Of course, these farms originated via the Homestead Act, a very different history with land ownership widespread. Here, there is a middle class, and a poor kid has pretty much an even chance of making it into the middle class. Mostly, the kids go to the same schools. And these states have invested a lot historically in education. But we saw diverse economies — not just farms, but also small industry. Here, people produce a lot of super healthy babies, they live till old age.
At the end of the book, you offer six principles for action from raising teacher pay to investing in social infrastructure to rooting out corruption. If you were to bring one person — one changemaker you met who embodies one of those principles — to Capitol Hill to talk to policymakers, who would it be?
I would bring Ernest and Debra Adams, the couple who run the community center in Greenwood, Mississippi. Ernest grew up in Greenwood, where the Baldwin Piano factory was. Losing that factory was a psychic and economic wound on the population.

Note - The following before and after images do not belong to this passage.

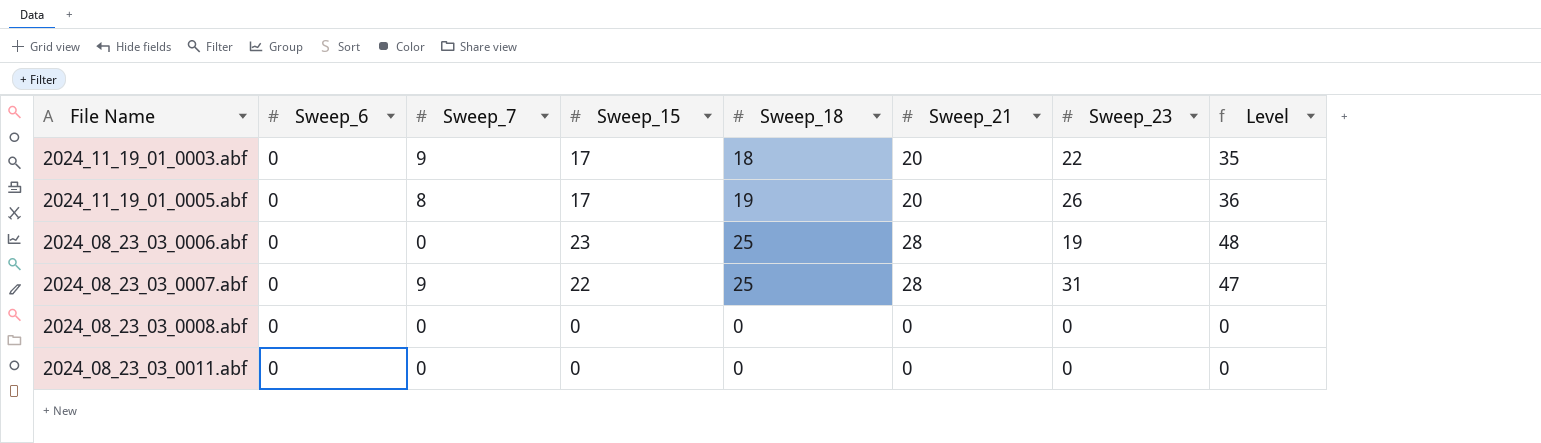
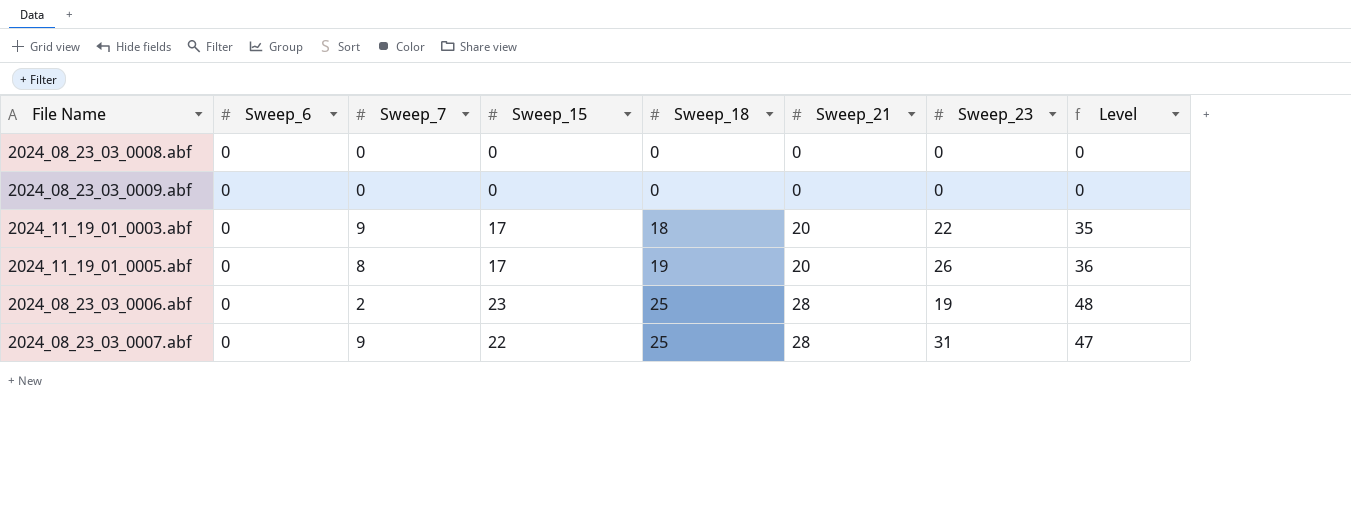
row order: none -> Sweep_18 ascending
row 2024_08_23_03_0011.abf: 0 | 0 | 0 | 0 | 0 | 0 | 0 -> none
row 2024_08_23_03_0009.abf: none -> 0 | 0 | 0 | 0 | 0 | 0 | 0
2024_08_23_03_0006.abf | Sweep_7: 0 -> 2

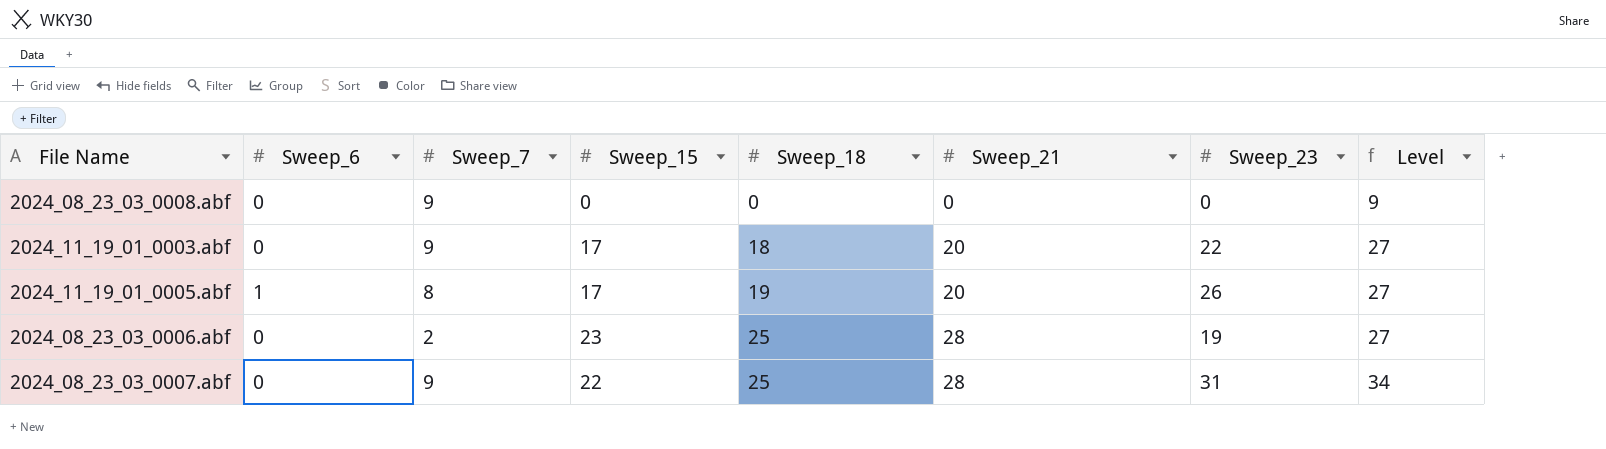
column Level | formula: [Sweep_15] + [Sweep_18] -> [Sweep_7] + [Sweep_18]
row 2024_08_23_03_0009.abf: 0 | 0 | 0 | 0 | 0 | 0 | 0 -> none
2024_08_23_03_0008.abf | Sweep_7: 0 -> 9
2024_11_19_01_0005.abf | Sweep_6: 0 -> 1

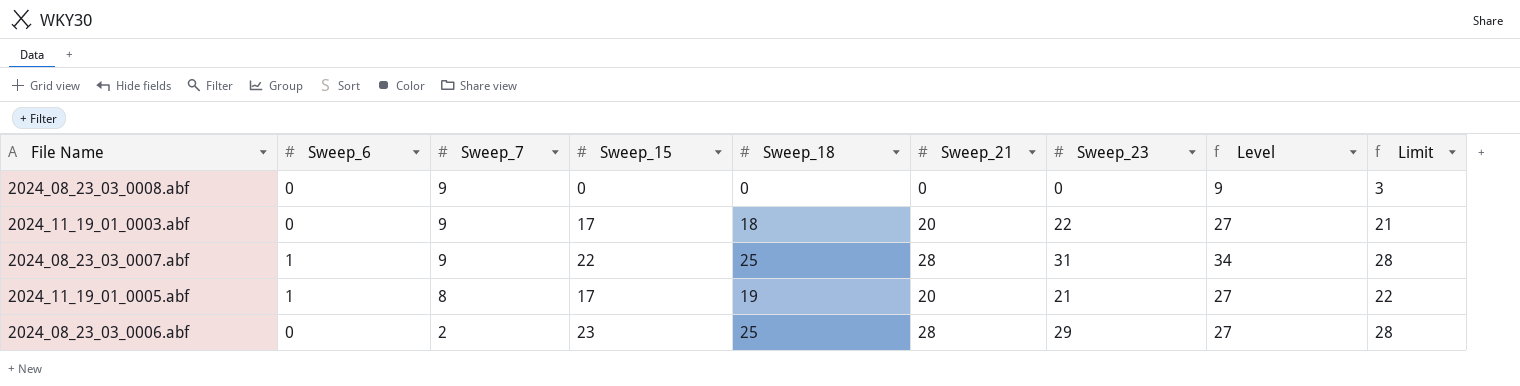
row order: Sweep_18 ascending -> Sweep_7 descending
column Limit | formula: none -> [Sweep_18] + 3
2024_08_23_03_0007.abf | Sweep_6: 0 -> 1
2024_11_19_01_0005.abf | Sweep_23: 26 -> 21
2024_08_23_03_0006.abf | Sweep_23: 19 -> 29

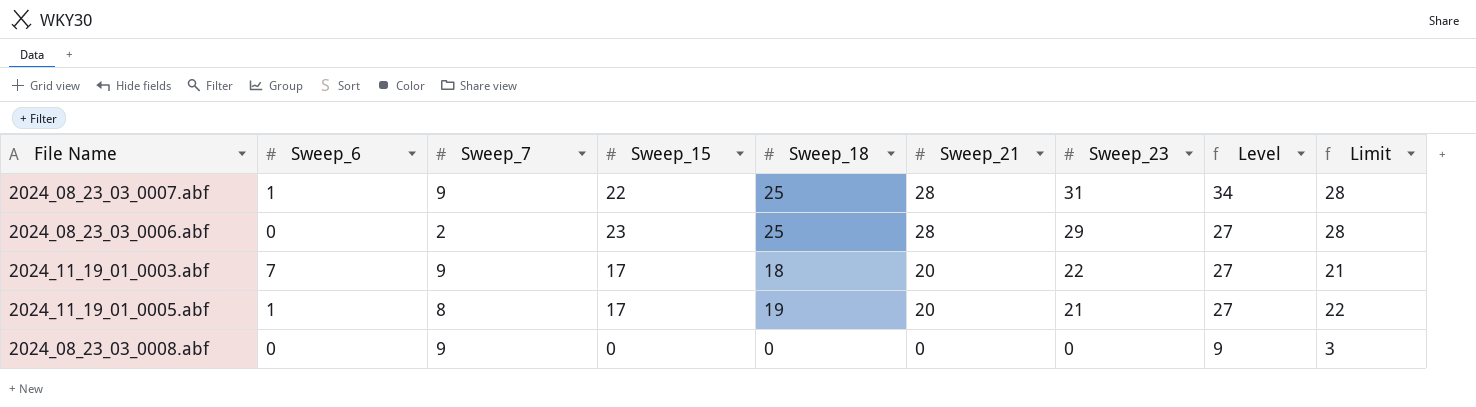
row order: Sweep_7 descending -> Sweep_21 descending
2024_11_19_01_0003.abf | Sweep_6: 0 -> 7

Ernest and Debra became very successful business people in Atlanta. But Ernest had always felt this call to return home, to give back. One day he heard that a community center associated with the Catholic church in South Greenwood — one that had played a key role in the Civil Rights movement — was for sale. Ernest and Debra bought it and revived a key piece of social infrastructure, one that really brought that community together, with regular programming during the summer and after school for children of all ages, plus sponsoring community-wide events.
I think the new leadership in these places are often hometown kids who go away, make it, and then return with a motive to give back. One thing I think we discount as scholars is how powerful the call to home often is.